Your output should contain every record, unchanged.

» Data in this exercise:
::::

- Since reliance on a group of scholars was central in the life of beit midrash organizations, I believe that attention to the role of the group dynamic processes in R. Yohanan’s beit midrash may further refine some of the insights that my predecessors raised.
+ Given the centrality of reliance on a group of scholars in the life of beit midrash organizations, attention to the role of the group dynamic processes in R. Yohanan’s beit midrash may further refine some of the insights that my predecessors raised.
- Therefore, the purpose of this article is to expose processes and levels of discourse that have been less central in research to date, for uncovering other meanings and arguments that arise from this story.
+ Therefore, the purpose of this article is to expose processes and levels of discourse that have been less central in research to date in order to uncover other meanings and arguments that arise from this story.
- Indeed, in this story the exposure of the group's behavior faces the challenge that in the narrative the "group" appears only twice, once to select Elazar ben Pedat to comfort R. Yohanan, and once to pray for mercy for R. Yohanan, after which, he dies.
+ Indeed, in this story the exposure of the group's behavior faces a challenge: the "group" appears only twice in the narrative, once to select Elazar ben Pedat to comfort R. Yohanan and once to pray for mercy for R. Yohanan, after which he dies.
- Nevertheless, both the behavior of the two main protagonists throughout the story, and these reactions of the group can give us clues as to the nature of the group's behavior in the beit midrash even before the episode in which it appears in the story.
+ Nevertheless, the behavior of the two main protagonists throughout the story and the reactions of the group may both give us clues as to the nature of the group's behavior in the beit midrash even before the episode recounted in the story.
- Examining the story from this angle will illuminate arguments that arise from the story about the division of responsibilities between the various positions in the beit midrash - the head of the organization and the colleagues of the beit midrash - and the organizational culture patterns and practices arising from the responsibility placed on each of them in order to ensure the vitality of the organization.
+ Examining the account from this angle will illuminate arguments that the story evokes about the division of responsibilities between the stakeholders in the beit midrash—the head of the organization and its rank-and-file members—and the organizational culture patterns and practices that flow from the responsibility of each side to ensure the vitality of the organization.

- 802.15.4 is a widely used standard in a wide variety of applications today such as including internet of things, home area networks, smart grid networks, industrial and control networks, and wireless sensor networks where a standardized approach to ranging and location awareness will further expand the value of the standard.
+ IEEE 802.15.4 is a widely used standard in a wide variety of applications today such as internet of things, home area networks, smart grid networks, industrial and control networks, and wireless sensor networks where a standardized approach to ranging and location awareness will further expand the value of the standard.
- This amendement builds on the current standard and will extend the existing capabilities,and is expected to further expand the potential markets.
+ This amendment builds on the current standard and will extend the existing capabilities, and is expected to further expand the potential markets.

::::

» Response box:
- Since reliance on a group of scholars was central in the life of beit midrash organizations, I believe that attention to the role of the group dynamic processes in R. Yohanan’s beit midrash may further refine some of the insights that my predecessors raised.
+ Given the centrality of reliance on a group of scholars in the life of beit midrash organizations, attention to the role of the group dynamic processes in R. Yohanan’s beit midrash may further refine some of the insights that my predecessors raised.
- Therefore, the purpose of this article is to expose processes and levels of discourse that have been less central in research to date, for uncovering other meanings and arguments that arise from this story.
+ Therefore, the purpose of this article is to expose processes and levels of discourse that have been less central in research to date in order to uncover other meanings and arguments that arise from this story.
- Indeed, in this story the exposure of the group's behavior faces the challenge that in the narrative the "group" appears only twice, once to select Elazar ben Pedat to comfort R. Yohanan, and once to pray for mercy for R. Yohanan, after which, he dies.
+ Indeed, in this story the exposure of the group's behavior faces a challenge: the "group" appears only twice in the narrative, once to select Elazar ben Pedat to comfort R. Yohanan and once to pray for mercy for R. Yohanan, after which he dies.
- Nevertheless, both the behavior of the two main protagonists throughout the story, and these reactions of the group can give us clues as to the nature of the group's behavior in the beit midrash even before the episode in which it appears in the story.
+ Nevertheless, the behavior of the two main protagonists throughout the story and the reactions of the group may both give us clues as to the nature of the group's behavior in the beit midrash even before the episode recounted in the story.
- Examining the story from this angle will illuminate arguments that arise from the story about the division of responsibilities between the various positions in the beit midrash - the head of the organization and the colleagues of the beit midrash - and the organizational culture patterns and practices arising from the responsibility placed on each of them in order to ensure the vitality of the organization.
+ Examining the account from this angle will illuminate arguments that the story evokes about the division of responsibilities between the stakeholders in the beit midrash—the head of the organization and its rank-and-file members—and the organizational culture patterns and practices that flow from the responsibility of each side to ensure the vitality of the organization.

- 802.15.4 is a widely used standard in a wide variety of applications today such as including internet of things, home area networks, smart grid networks, industrial and control networks, and wireless sensor networks where a standardized approach to ranging and location awareness will further expand the value of the standard.
+ IEEE 802.15.4 is a widely used standard in a wide variety of applications today such as internet of things, home area networks, smart grid networks, industrial and control networks, and wireless sensor networks where a standardized approach to ranging and location awareness will further expand the value of the standard.
- This amendement builds on the current standard and will extend the existing capabilities,and is expected to further expand the potential markets.
+ This amendment builds on the current standard and will extend the existing capabilities, and is expected to further expand the potential markets.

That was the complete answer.